(THE INPUT)
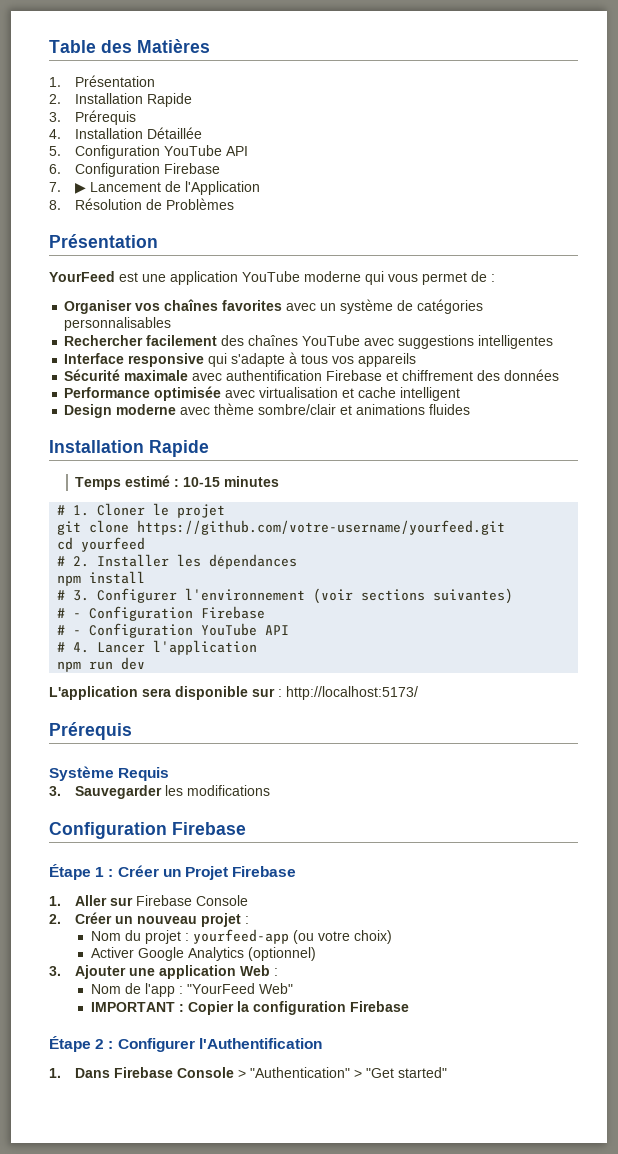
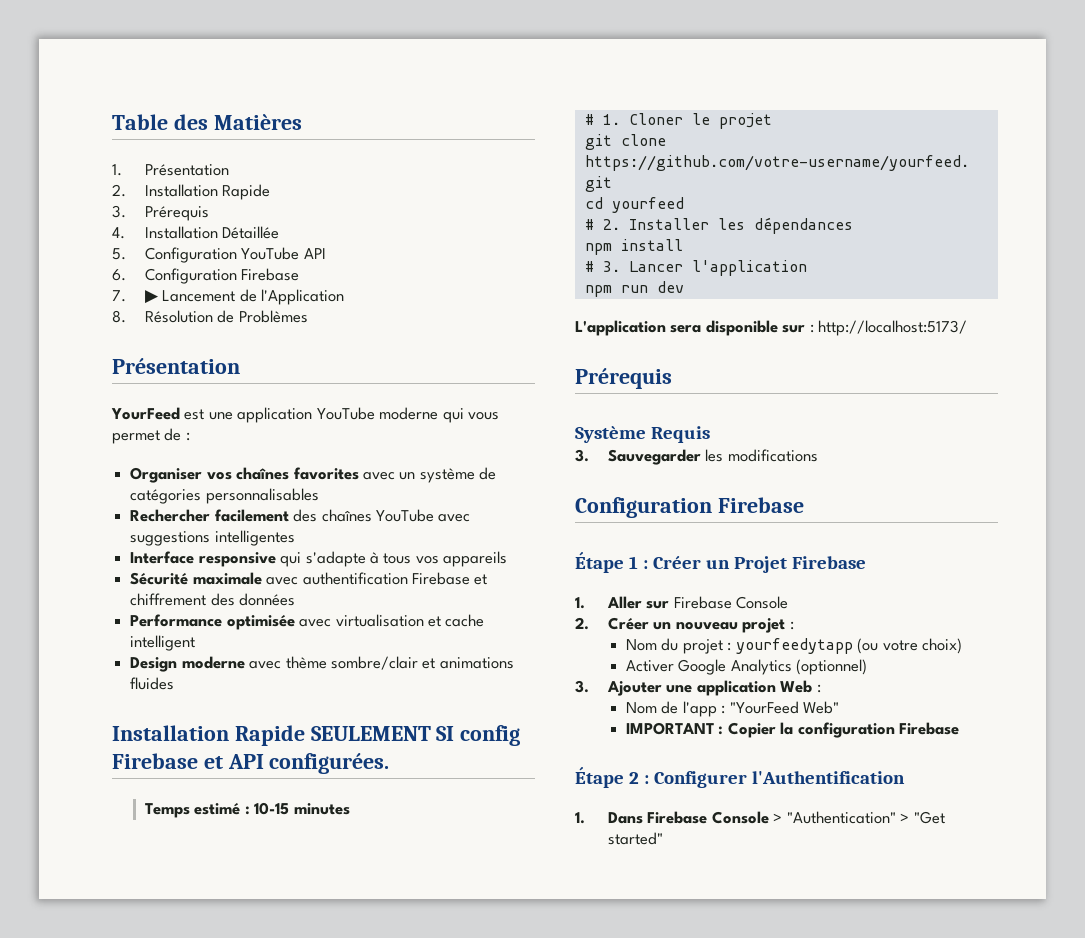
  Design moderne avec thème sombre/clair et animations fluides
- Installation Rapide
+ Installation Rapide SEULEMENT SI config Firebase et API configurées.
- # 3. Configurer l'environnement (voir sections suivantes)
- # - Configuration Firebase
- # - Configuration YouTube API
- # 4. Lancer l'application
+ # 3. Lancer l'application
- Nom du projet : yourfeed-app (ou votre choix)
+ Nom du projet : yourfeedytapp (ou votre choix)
(End THE INPUT)
* WHAT TO DO *
Transcribe exactly the line containing "- # - Configuration YouTube API" along with all later lines of the material, through its last line. Add nothing.

* REPLY *
- # - Configuration YouTube API
- # 4. Lancer l'application
+ # 3. Lancer l'application
- Nom du projet : yourfeed-app (ou votre choix)
+ Nom du projet : yourfeedytapp (ou votre choix)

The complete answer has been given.